A maior mudança que eu senti no último ano ou dois é, *a quantidade de pull requests aumentou anormalmente.
Eu era diretor de engenharia. Tinha a meu cargo uma equipa de mais de uma dúzia de pessoas, Mais de metade delas eram contratantes (engenheiros secundários).
---
Trabalham à noite e aos fins-de-semana, depois do seu trabalho diurno. E de sexta à noite a domingo à noite, Um grande número de puxões é feito simultaneamente.
Um contratante pode trabalhar em vários repositórios ao mesmo tempo, No final da semana, eles estão num estado de "por onde começo?". Dezenas de pull requests acumulados só durante o fim de semana são comuns.
---
Só porque um produto é uma configuração de microsserviço, nem mesmo o processo de fusão é micro.
Na prática, a lógica comercial é complexa e estende-se por cada serviço, Se for fundida sem compreender o contexto, A integridade de todo o sistema é instantaneamente destruída.
À primeira vista, a produtividade parece estar a aumentar. Mas, no conjunto, o produto torna-se mais instável.
---
É difícil descansar nesta situação.

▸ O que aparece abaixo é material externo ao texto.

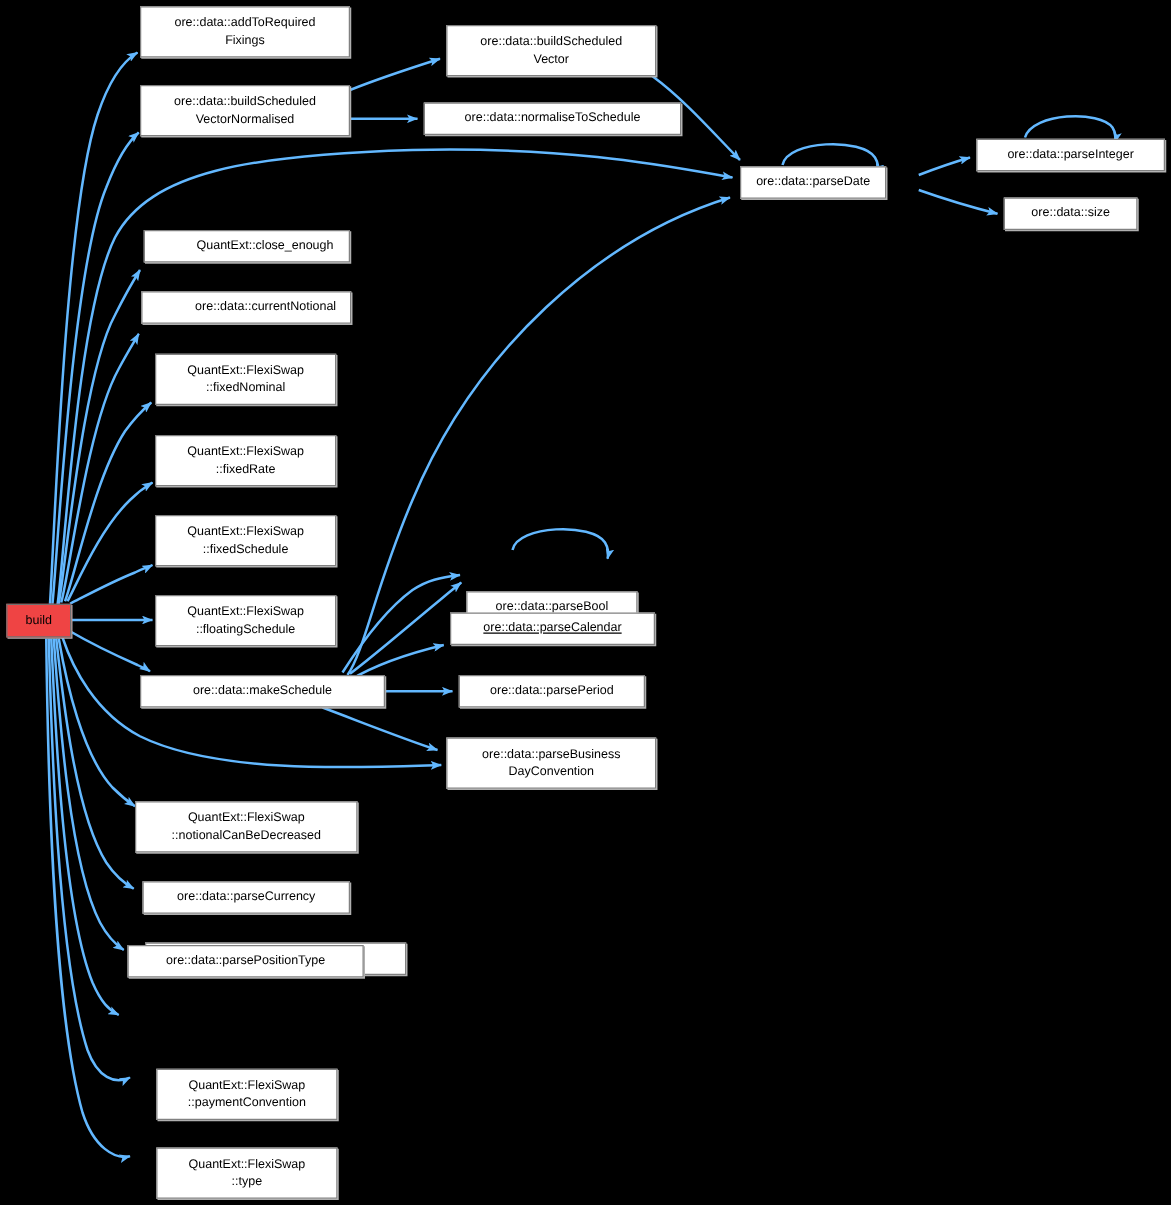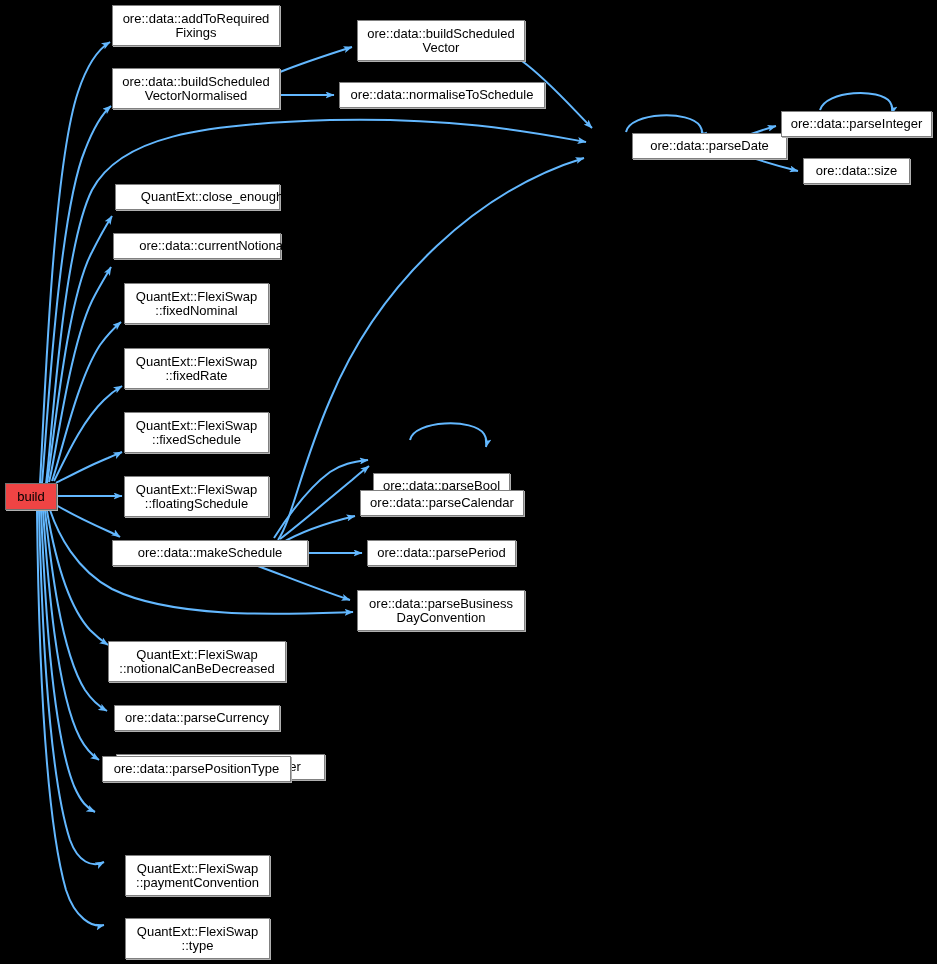--- a/index.html
+++ b/index.html
@@ -8,7 +8,7 @@
   svg.edges{position:absolute;left:0;top:0;width:937px;height:964px;overflow:visible;}
   .node{position:absolute;box-sizing:border-box;background:#ffffff;border:1px solid #808080;
         box-shadow:1px 1px 0 0 #b0b0b0;display:flex;align-items:center;justify-content:center;
-        text-align:center;color:#000;font-size:13px;line-height:14px;letter-spacing:0px;
+        text-align:center;color:#000;font-size:10px;line-height:14px;letter-spacing:0px;
         padding:1px 3px;white-space:pre-line;}
   .node.root{background:#ef4444;border:1px solid #707070;}
 </style>

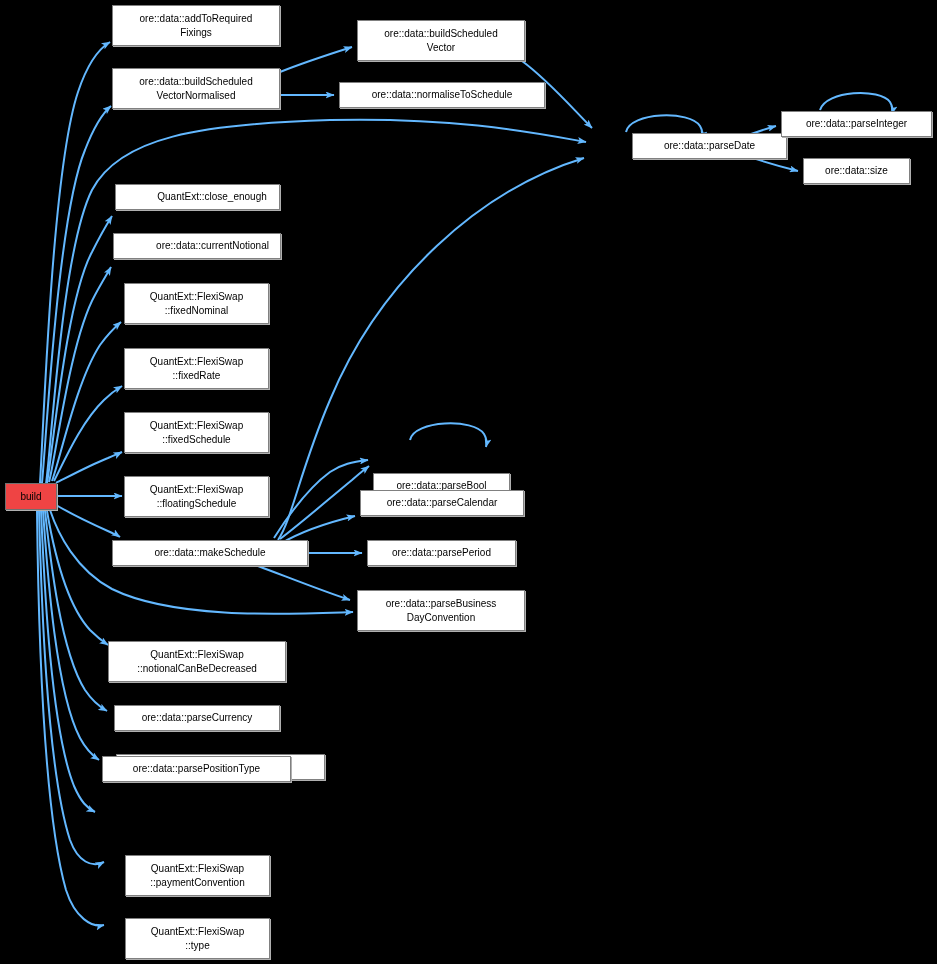--- a/index.html
+++ b/index.html
@@ -65,7 +65,7 @@
       <div class="node" style="left: 357px; top: 20px; width: 168px; height: 41px;">ore::data::buildScheduled
 Vector</div>
       <div class="node" style="left: 339px; top: 82px; width: 206px; height: 26px;">ore::data::normaliseToSchedule</div>
-      <div class="node" style="left: 592px; top: 133px; width: 155px; height: 26px; margin-left: 40px;">ore::data::parseDate</div>
+      <div class="node" style="left: 592px; top: 133px; width: 117px; height: 26px;">ore::data::parseDate</div>
       <div class="node" style="left: 781px; top: 111px; width: 151px; height: 26px;">ore::data::parseInteger</div>
       <div class="node" style="left: 803px; top: 158px; width: 107px; height: 26px;">ore::data::size</div>
       <div class="node" style="left: 115px; top: 184px; width: 165px; height: 26px; padding-left: 32px;">QuantExt::close_enough</div>

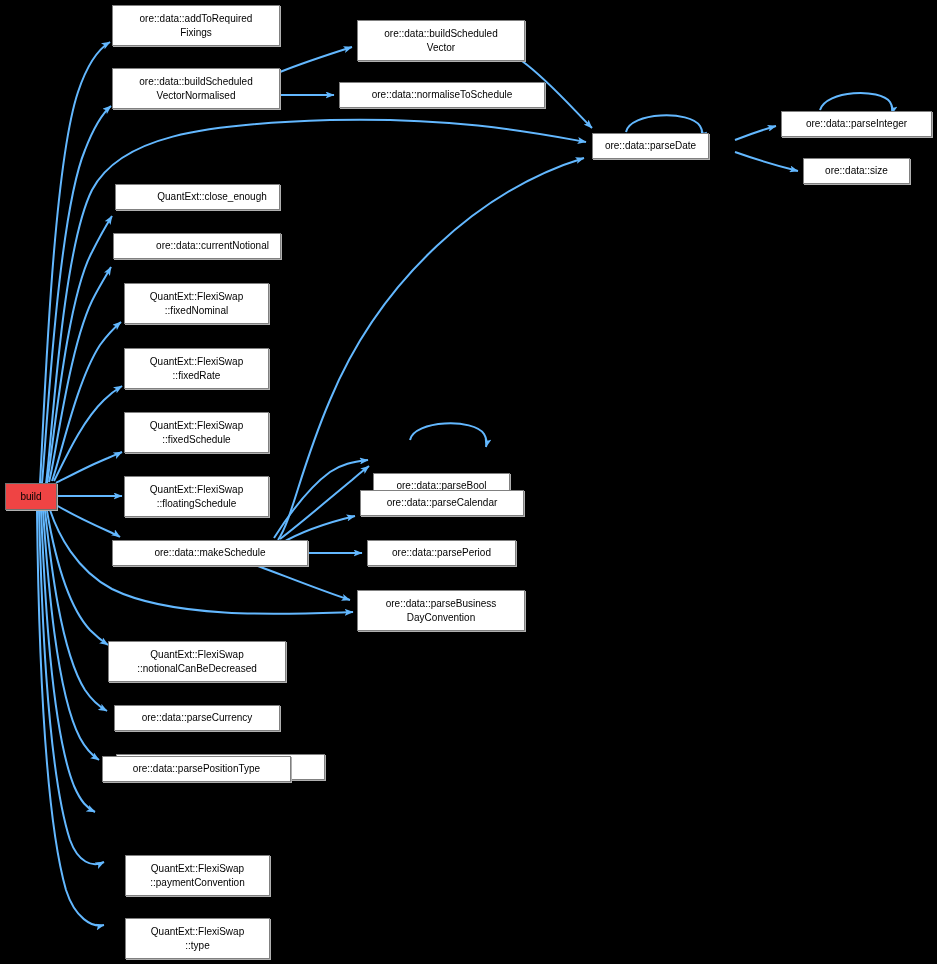--- a/index.html
+++ b/index.html
@@ -80,7 +80,7 @@
 ::floatingSchedule</div>
       <div class="node" style="left: 112px; top: 540px; width: 196px; height: 26px;">ore::data::makeSchedule</div>
       <div class="node" style="left: 373px; top: 441px; width: 137px; height: 26px; margin-top: 32px;">ore::data::parseBool</div>
-      <div class="node" style="left: 360px; top: 490px; width: 164px; height: 26px;">ore::data::parseCalendar</div>
+      <div class="node" style="left: 360px; top: 490px; width: 164px; height: 26px; text-decoration: underline;">ore::data::parseCalendar</div>
       <div class="node" style="left: 367px; top: 540px; width: 149px; height: 26px;">ore::data::parsePeriod</div>
       <div class="node" style="left: 357px; top: 590px; width: 168px; height: 41px;">ore::data::parseBusiness
 DayConvention</div>

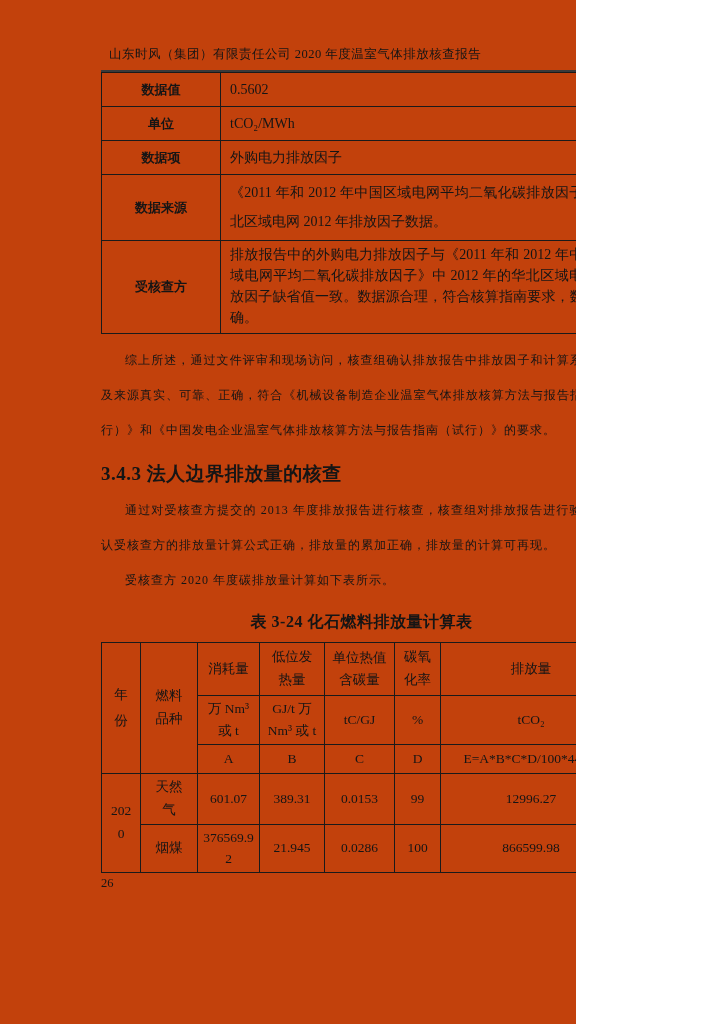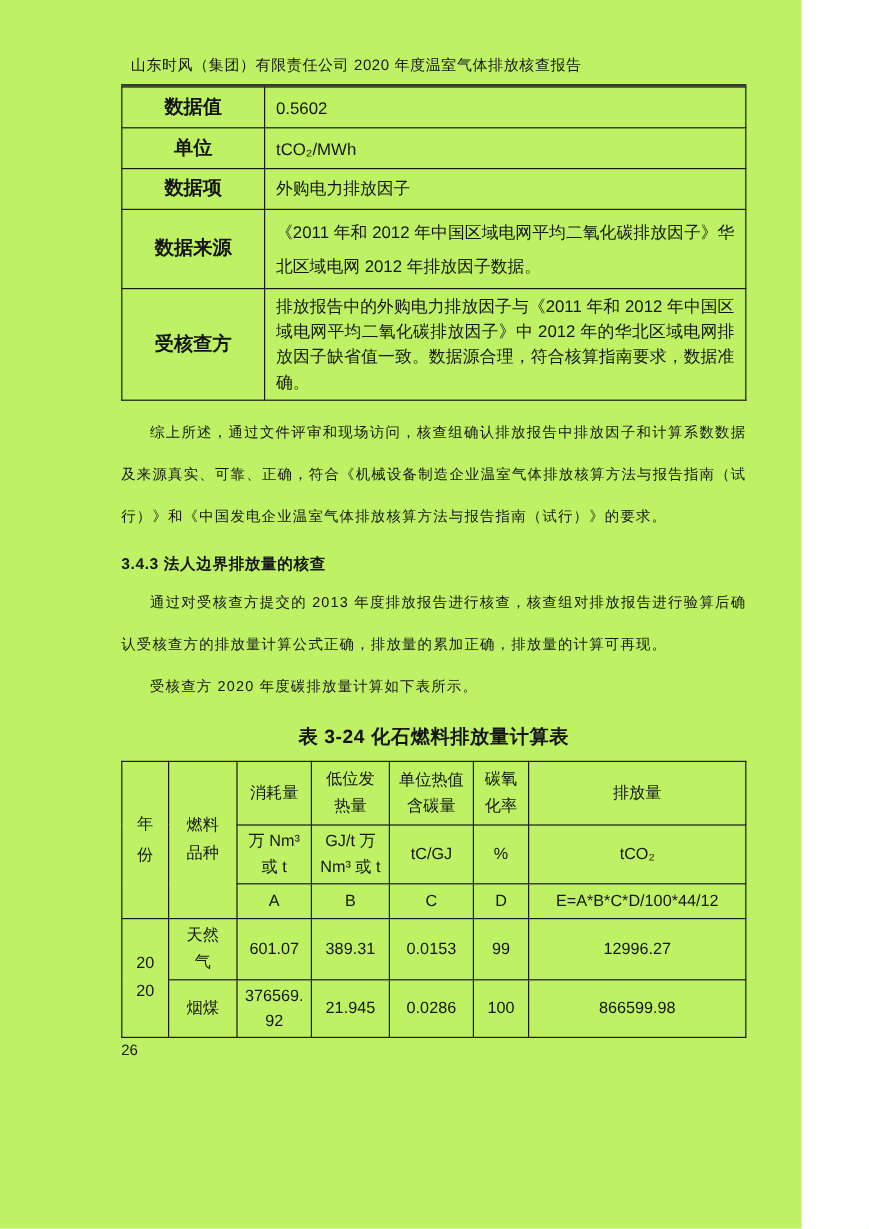--- a/index.html
+++ b/index.html
@@ -5,10 +5,10 @@
   html, body { margin:0; padding:0; background:#ffffff; }
   .page {
     position: relative;
-    width: 668px;
+    width: 576px;
     height: 1024px;
-    background: #bef264;
-    font-family: Liberation Sans, sans-serif;
+    background: #c2410c;
+    font-family: Liberation Serif, serif;
     color: #151515;
     overflow: hidden;
   }

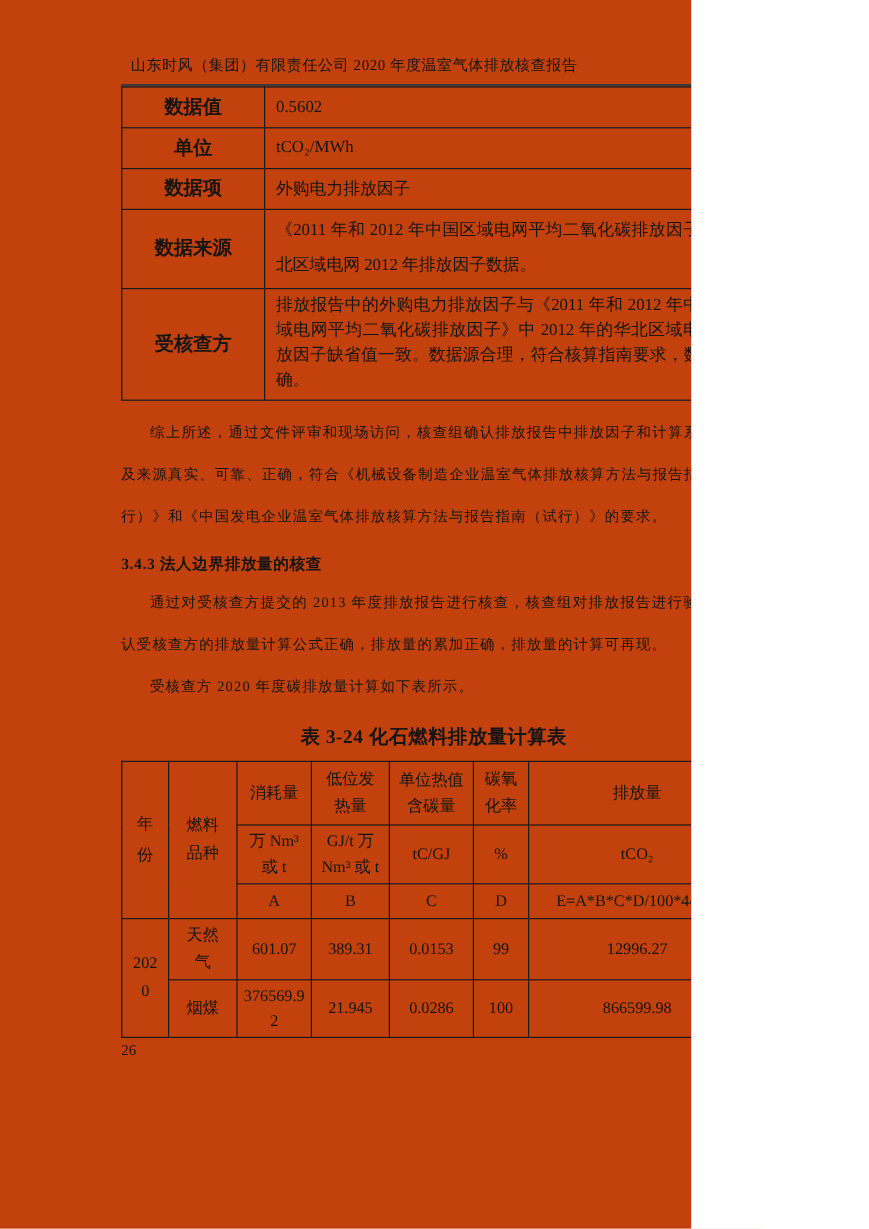--- a/index.html
+++ b/index.html
@@ -41,7 +41,7 @@
     width: 114px;
     text-align: center;
     font-weight: bold;
-    font-size: 16px;
+    font-size: 13px;
     padding: 3px 2px;
   }
   .t23 td.val {

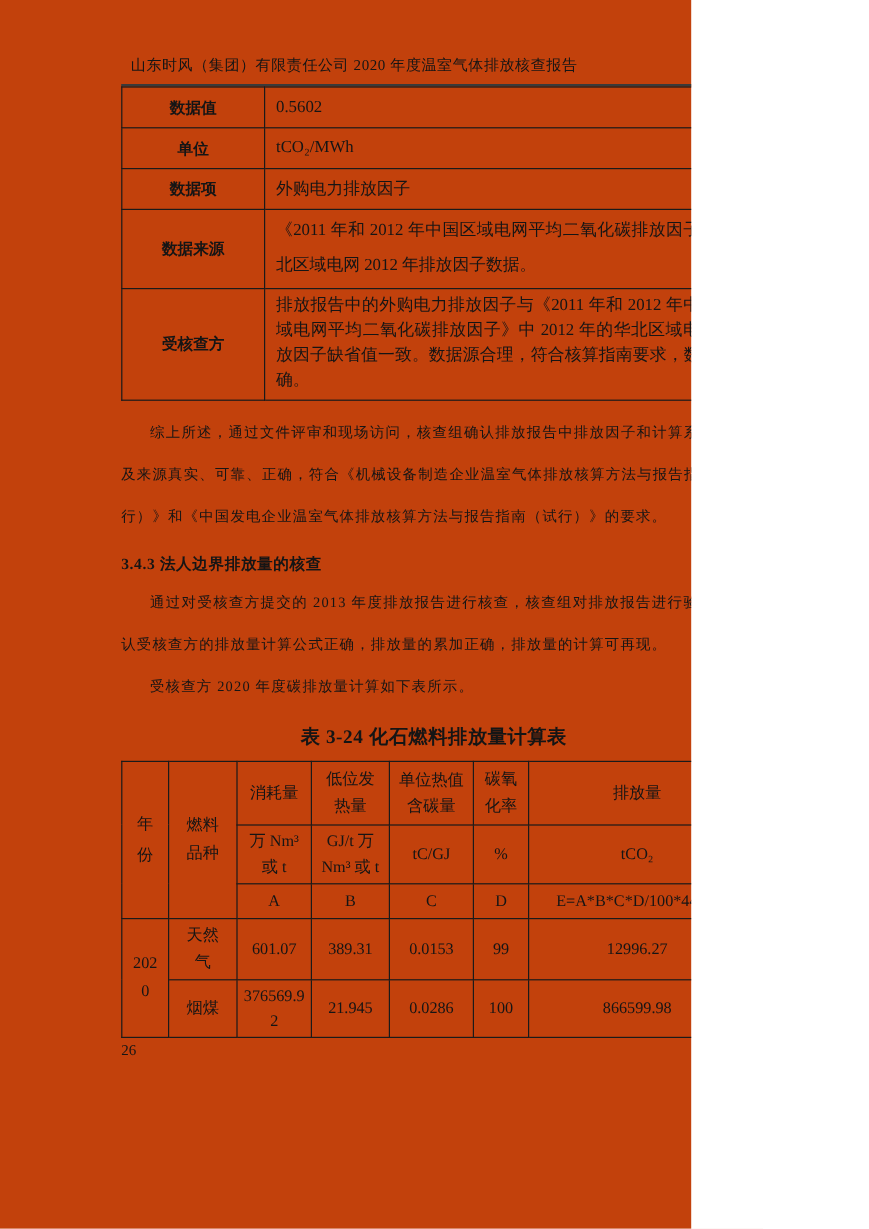--- a/index.html
+++ b/index.html
@@ -67,7 +67,7 @@
   p.first-par { margin-top: 9px; }
   h3.section-heading {
     margin: 13px 0 6px 0;
-    font-size: 13px;
+    font-size: 19px;
     letter-spacing: 0.5px;
     font-weight: bold;
   }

Se deixarmos os puxões de sábado e domingo sem controlo, Segunda-feira, algo pode estar partido em algum lugar.
Afinal de contas, os gestores e os criadores, "estrutura que não pode descansar".
---
Superficialmente, isto pode ser descrito como "ganhos de produtividade". Mas, essencialmente, há uma crescente "perda de contexto ". A produtividade é, Não se trata de escrever código mais depressa, *depende da capacidade das pessoas que compreendem o contexto para tomar as decisões certas e fazer a fusão corretamente.
---
No entanto, a IA pode ajudar neste domínio em algumas áreas, as limitações também são claras. Particularmente em UX e front-end, onde são necessários "olhos" e "ouvidos", a IA ainda não pode complementar os sentidos humanos.
No entanto, a IA pode prosseguir apenas com a lógica de back-end, a conceção da interface do utilizador e da experiência não pode.
Quanto maior for a utilização da IA, menor será a produtividade, *Quanto mais a IA é utilizada, menos produtividade é alcançada, e é fácil cair na "armadilha da produtividade invertida ".
---
Este é um problema que se torna evidente quando se ultrapassa uma organização de desenvolvimento com cerca de uma dúzia de pessoas. Não estou a falar de coisas como "01 protótipo em Claude Code". *É uma realidade que surge quando se chega à fase de manutenção de um produto que funciona numa escala de produção.
Tanto a IA como os seres humanos já estão a trabalhar até aos seus limites. Ainda assim, não há nenhum lugar que garanta que os produtos não se avariem.